La Némirovsky nasce in Ucraina nel 1903, in una famiglia ricca di origini ebraiche. L’infanzia è dorata, ma anche molto infelice, per via del rapporto tormentato con la madre, assente, preoccupata solo di se e del tutto indifferente alla figlia. Qualcosa che ferirà profondamente Irène e plasmerà, in un certo senso, la sua creazione letteraria. A causa degli sconvolgimenti seguiti alla Rivoluzione del 1917, la famiglia lascia la Russia e, dopo lunghe e penose peregrinazioni, approda a Parigi. Qui si chiarisce la vocazione alla scrittura per la giovane brillante e tormentata. I suoi racconti e romanzi cominciano ad essere pubblicati con molto successo. Nonostante la conversione al cattolicesimo nel 1939, dopo l’invasione nazista della Francia, Irène Némirovsky, in quanto di origine ebrea, viene arrestata e deportata nel luglio del 1942 ad Auschwitz, dove morì un mese più tardi.
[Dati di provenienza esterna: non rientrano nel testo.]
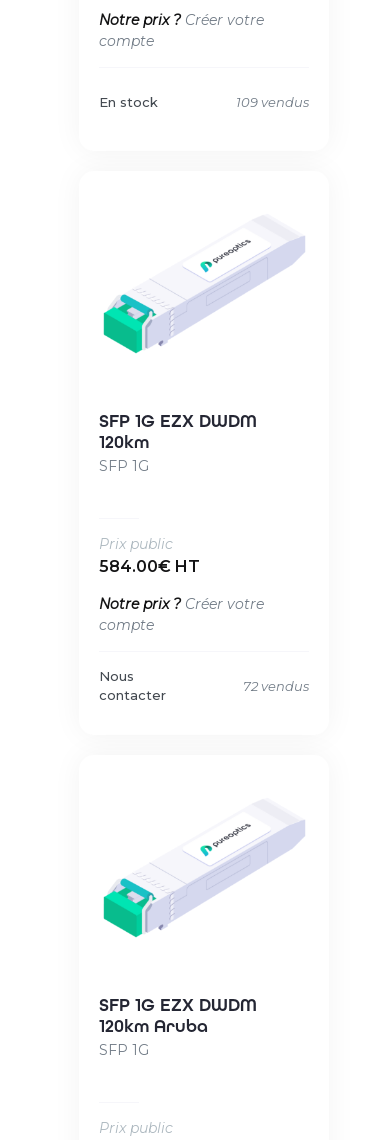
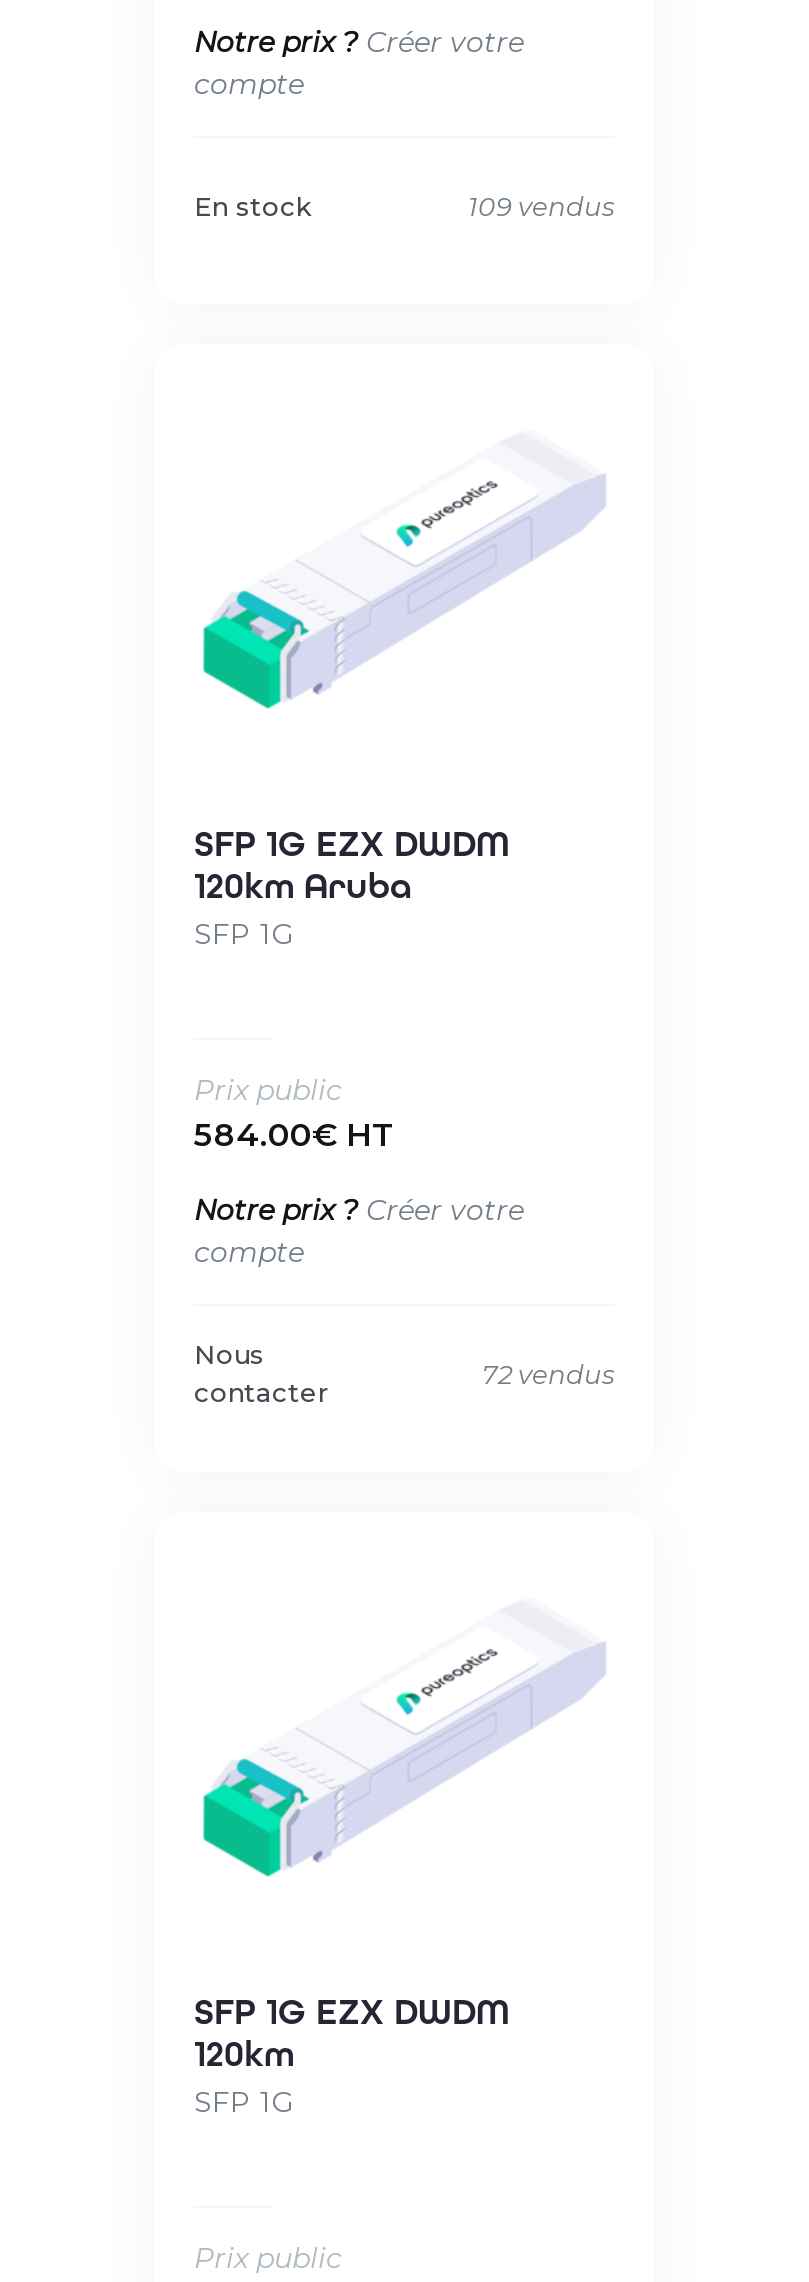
- 120km
+ 120km Aruba

- 120km Aruba
+ 120km
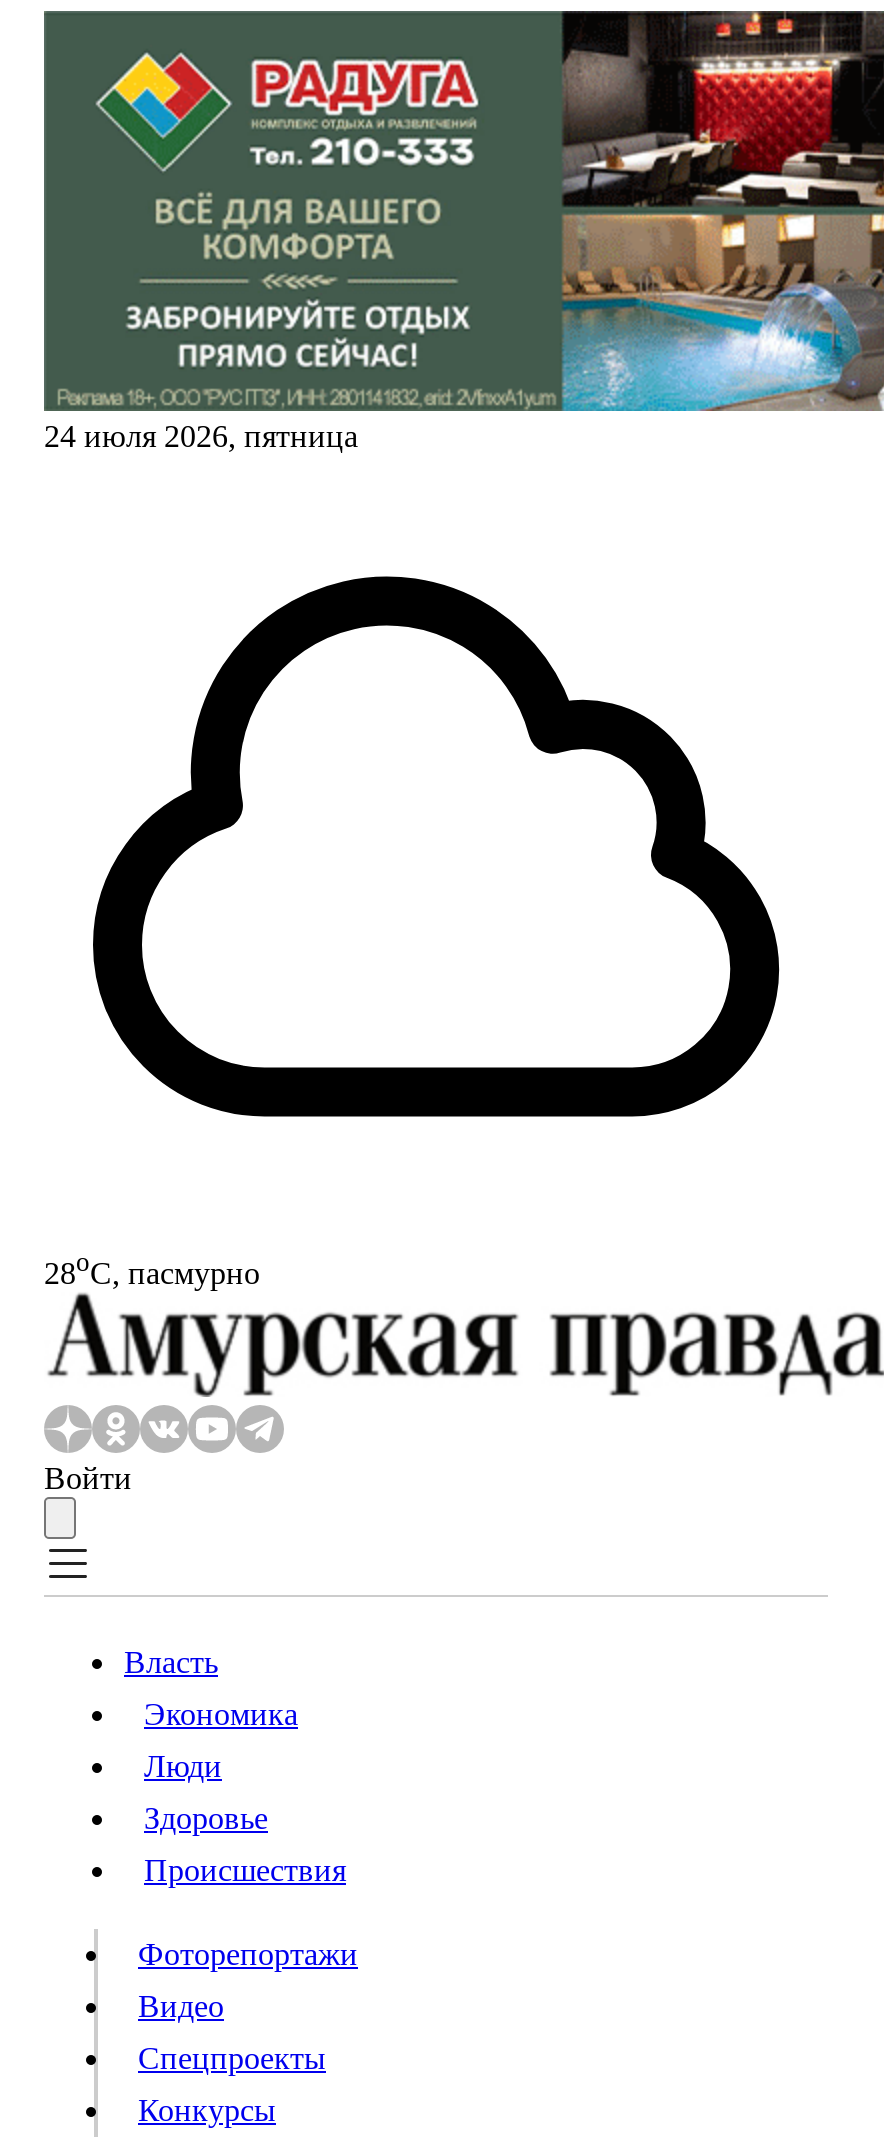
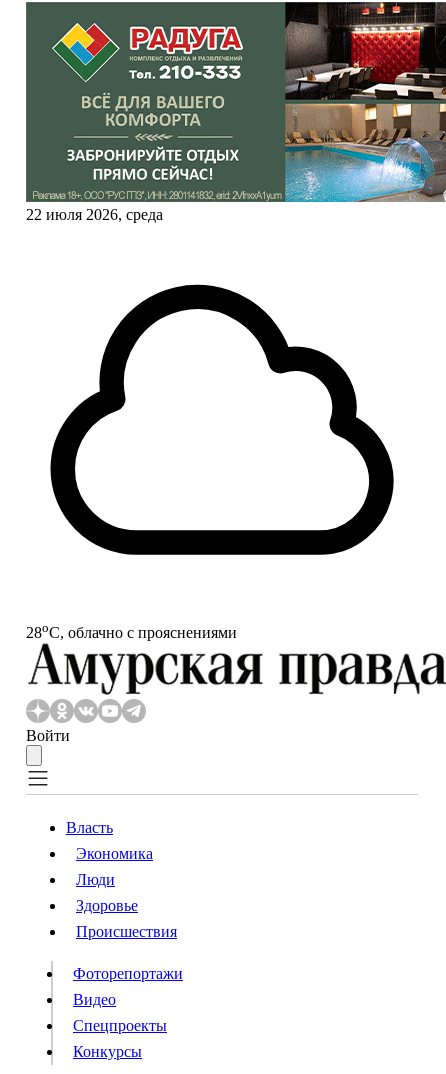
- 24 июля 2026, пятница
+ 22 июля 2026, среда

- 28oС, пасмурно
+ 28oС, облачно с прояснениями
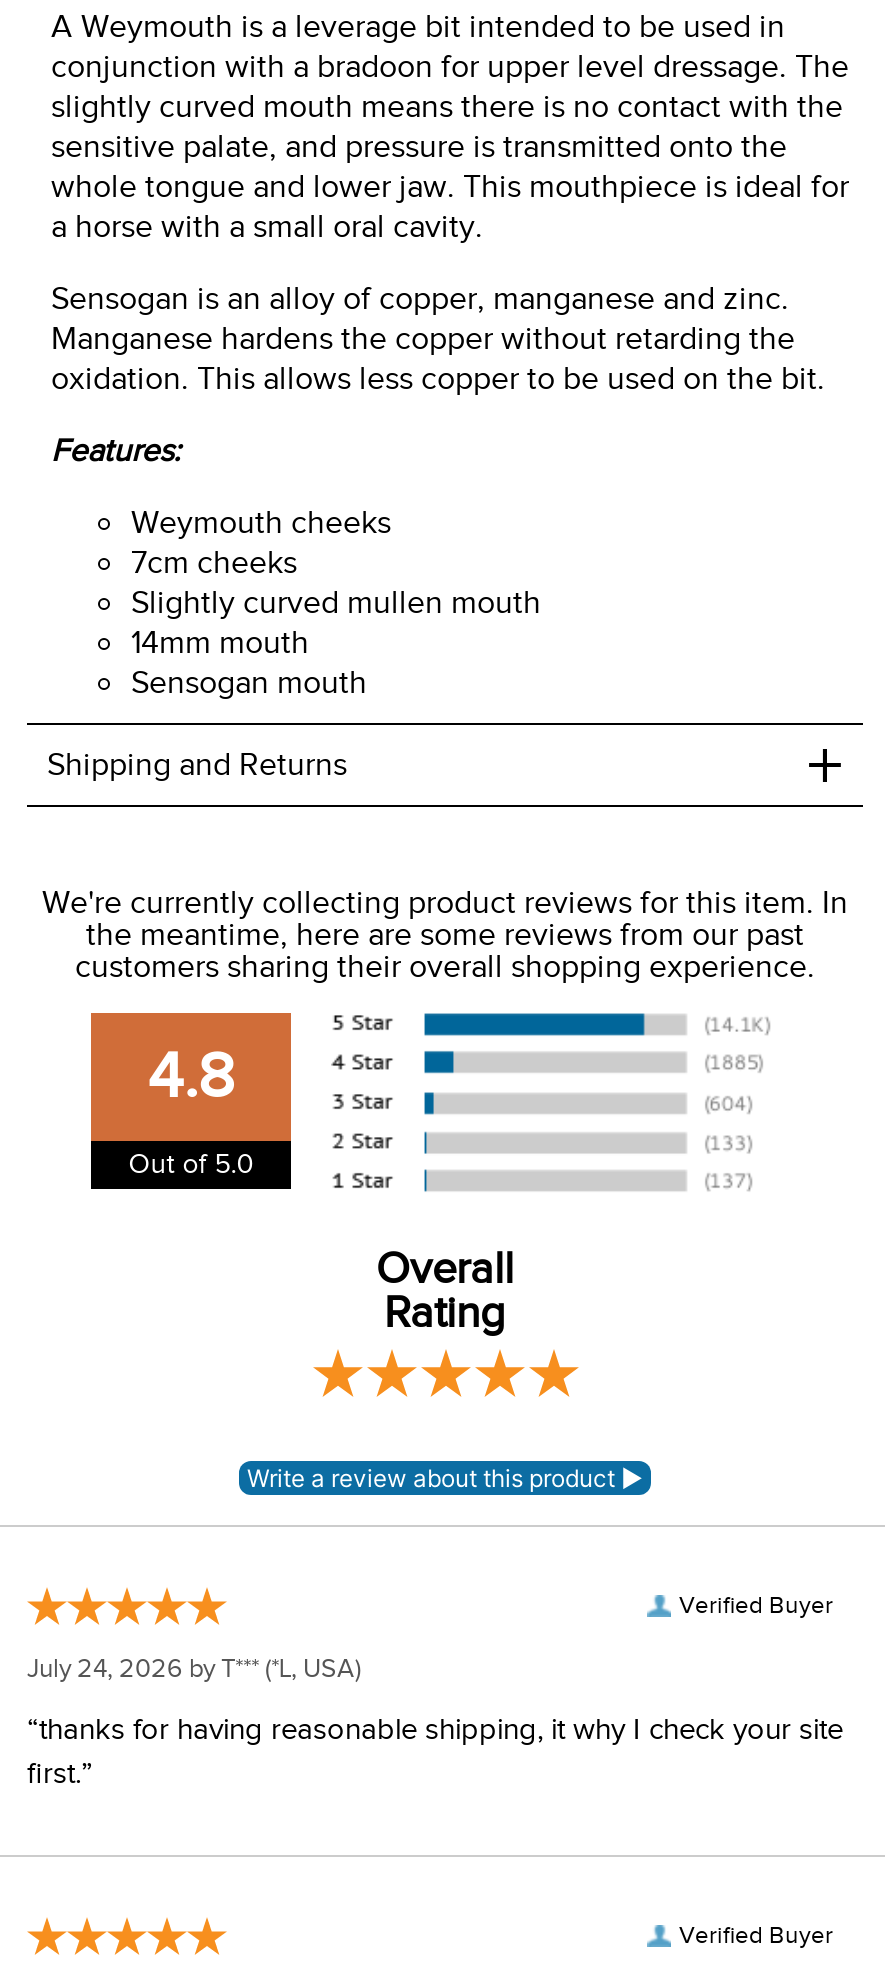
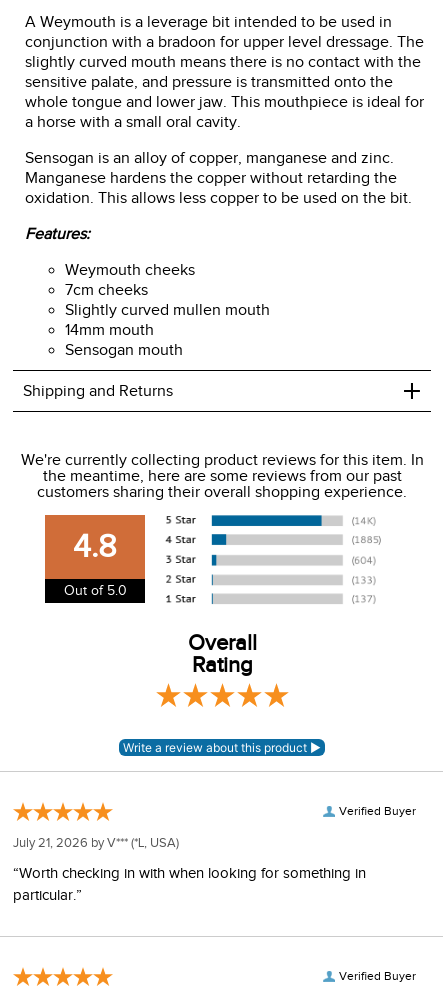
- July 24, 2026 by T*** (*L, USA)
+ July 21, 2026 by V*** (*L, USA)

- “thanks for having reasonable shipping, it why I check your site
- first.”
+ “Worth checking in with when looking for something in
+ particular.”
Anche il marito, Michel Epstein, che aveva cercato di farla liberare, muore in una camera a gas, nel novembre dello stesso anno, al suo arrivo ad Auschwitz. Le due figlie, Elisabeth e Denise, si salveranno grazie alla fuga e alla carità dei pochi amici rimasti, trascinandosi dietro, in quei tristissimi giorni di peregrinazioni e di pericolo, una valigia, che conteneva il manoscritto dell’ultimo romanzo, incompiuto, della mamma, quella “Suite francese”, che ripubblicata tanti decenni dopo, faceva riscoprire al mondo una straordinaria autrice, dalla scrittura poetica e insieme poco indulgente, capace di ritrarre la realtà nella sua fatalità e crudezza.
Alla fine della guerra, Elisabeth e Denise torneranno a vivere una vita più normale, o almeno a tentare di farlo. Tentativo non semplice, se si pensa a quando Denise racconta, in un’intervista di circa un anno fa, rievocando poi la figura dell’odiata nonna: «Mia mamma e lei si detestavano. Non si parlavano da anni. Mia mamma adorava il padre ed è per questo che in ogni suo libro c’è un ritratto feroce della madre. Dopo la guerra mi sono ammalata, non avevo soldi per curarmi e la tutrice mi ha portato dalla nonna a Nizza. Lei nel frattempo aveva ritrovato l’appartamento e la sua fortuna. Abbiamo bussato alla sua porta non so quante volte. Lei non ha aperto. L’ho rivista da morta, aveva 100 anni. Ci siamo sbarazzate di tutti i suoi ricordi».
Elisabeth intraprenderà una brillante carriera nel mondo letterario fino a diventare direttrice della Juilliard. In Mirador, scrivendo di Irene, Elisabeth scrive, in fondo, di se stessa: uno sguardo profondo e commosso sui suoi legami con il padre e con la madre, la sorella… E poi la fama e le sue illusioni, l’ebraismo e la Shoah. A poca distanza dalla celebrazione della Giornata europea della cultura ebraica, dunque, leggere la vita tragica di Irene Nemirovsky e delle sue figlie significa anche provare a comprendere uno dei tanti aspetti dell’identità ebraica e, ancora una volta, sentire il brivido terribile sotto l’ombra nera e infinita dell’Olocausto.